| DIRECTIONS |
Starting at the line below holding "[90,384,124,394] Note: -> (141, 435) none" and stopping at the line holding "(193, 452) none", print every line exactly, both ends included, and leave the rest out.

Revision comparison data:
[Start of section]

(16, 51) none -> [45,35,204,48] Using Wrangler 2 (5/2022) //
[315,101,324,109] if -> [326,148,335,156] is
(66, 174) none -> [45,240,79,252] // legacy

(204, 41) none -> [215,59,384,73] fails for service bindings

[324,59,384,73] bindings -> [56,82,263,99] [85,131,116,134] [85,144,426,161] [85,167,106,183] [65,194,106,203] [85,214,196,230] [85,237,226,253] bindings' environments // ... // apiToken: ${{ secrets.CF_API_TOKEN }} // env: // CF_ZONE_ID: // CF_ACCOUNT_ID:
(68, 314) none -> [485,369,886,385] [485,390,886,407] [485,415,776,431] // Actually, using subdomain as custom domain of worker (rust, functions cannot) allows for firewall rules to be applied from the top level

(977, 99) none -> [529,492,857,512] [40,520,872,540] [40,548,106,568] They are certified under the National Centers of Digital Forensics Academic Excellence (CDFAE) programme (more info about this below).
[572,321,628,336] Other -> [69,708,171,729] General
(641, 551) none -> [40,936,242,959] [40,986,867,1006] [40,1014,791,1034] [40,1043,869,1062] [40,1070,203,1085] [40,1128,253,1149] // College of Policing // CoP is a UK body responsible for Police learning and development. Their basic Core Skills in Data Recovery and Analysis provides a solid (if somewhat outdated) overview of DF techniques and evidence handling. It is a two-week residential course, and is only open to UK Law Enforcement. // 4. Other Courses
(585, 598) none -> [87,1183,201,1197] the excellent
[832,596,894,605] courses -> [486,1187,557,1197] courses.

[End of section]
[Start of section]

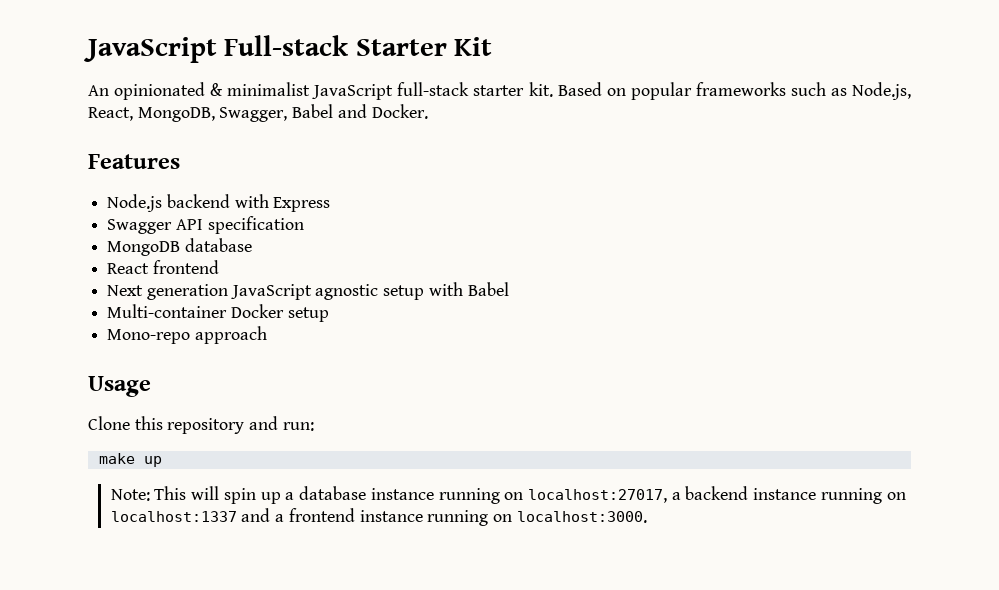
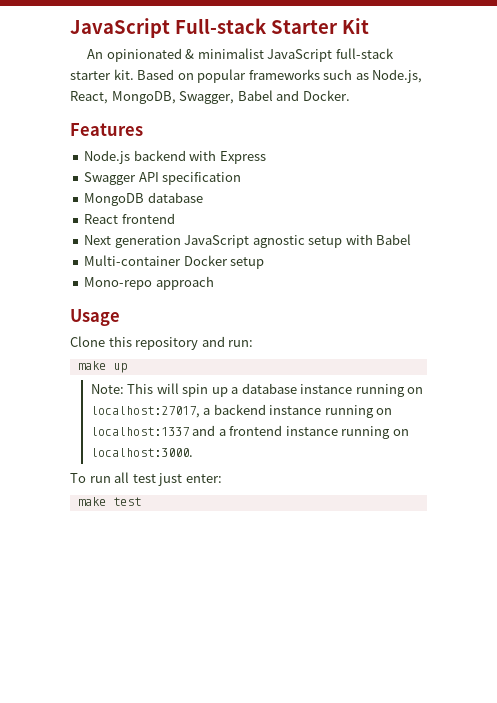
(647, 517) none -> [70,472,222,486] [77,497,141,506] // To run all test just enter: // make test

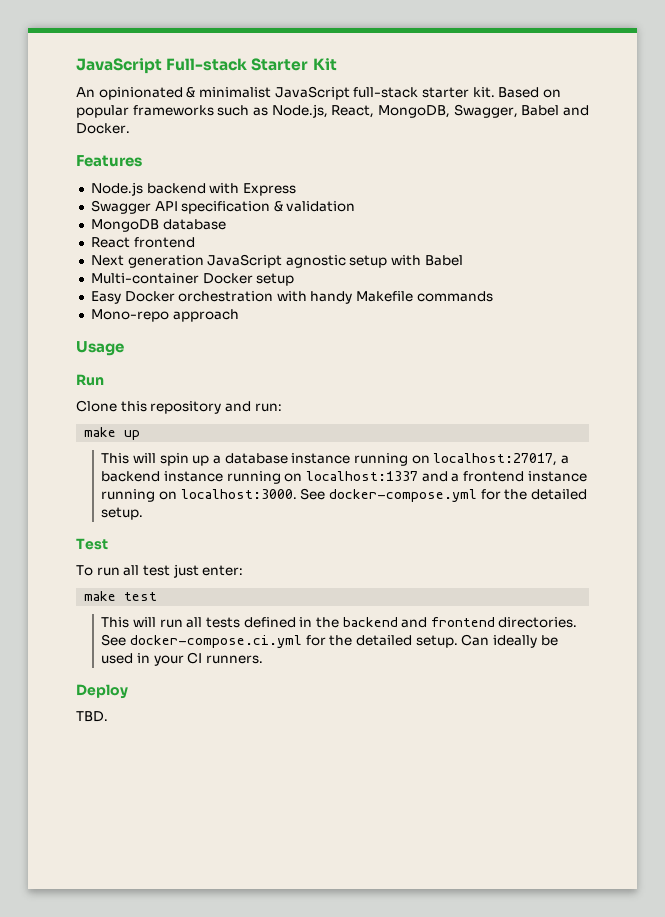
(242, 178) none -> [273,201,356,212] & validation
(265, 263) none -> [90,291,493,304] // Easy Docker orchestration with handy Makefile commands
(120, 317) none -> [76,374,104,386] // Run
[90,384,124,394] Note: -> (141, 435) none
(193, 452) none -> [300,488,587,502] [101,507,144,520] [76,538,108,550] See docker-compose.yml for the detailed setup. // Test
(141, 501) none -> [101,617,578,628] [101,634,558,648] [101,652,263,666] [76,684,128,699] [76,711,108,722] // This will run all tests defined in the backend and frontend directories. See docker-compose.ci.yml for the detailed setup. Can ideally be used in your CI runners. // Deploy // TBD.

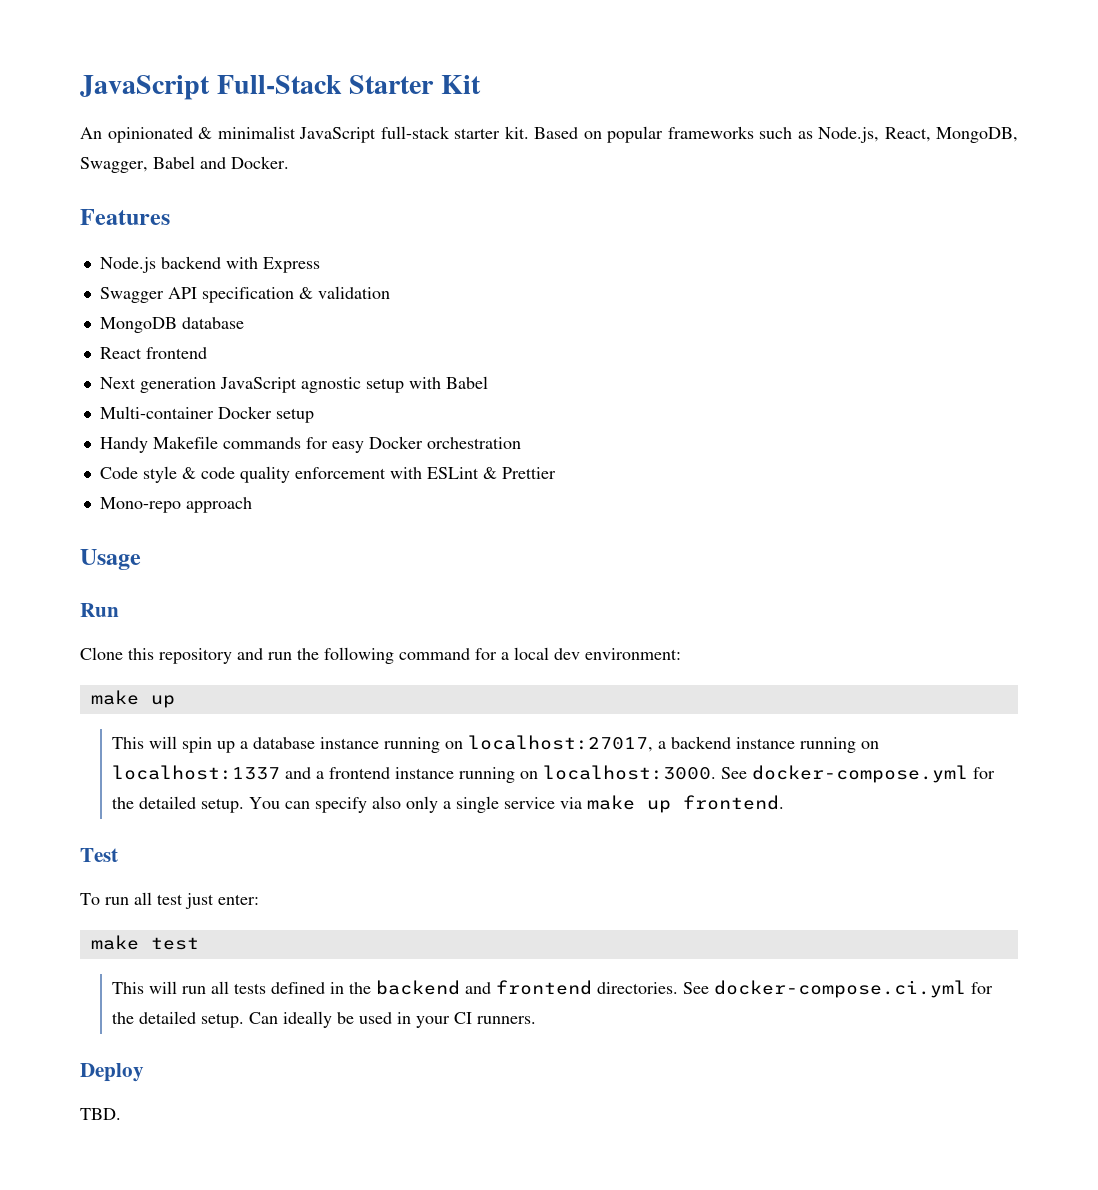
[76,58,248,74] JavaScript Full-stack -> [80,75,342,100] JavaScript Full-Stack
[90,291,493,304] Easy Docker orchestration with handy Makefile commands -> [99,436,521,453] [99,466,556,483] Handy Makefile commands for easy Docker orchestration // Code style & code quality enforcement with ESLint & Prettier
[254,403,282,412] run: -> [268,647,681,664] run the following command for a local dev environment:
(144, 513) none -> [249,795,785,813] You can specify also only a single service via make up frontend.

[End of section]

| RESPONSE AREA |
[90,384,124,394] Note: -> (141, 435) none
(193, 452) none -> [300,488,587,502] [101,507,144,520] [76,538,108,550] See docker-compose.yml for the detailed setup. // Test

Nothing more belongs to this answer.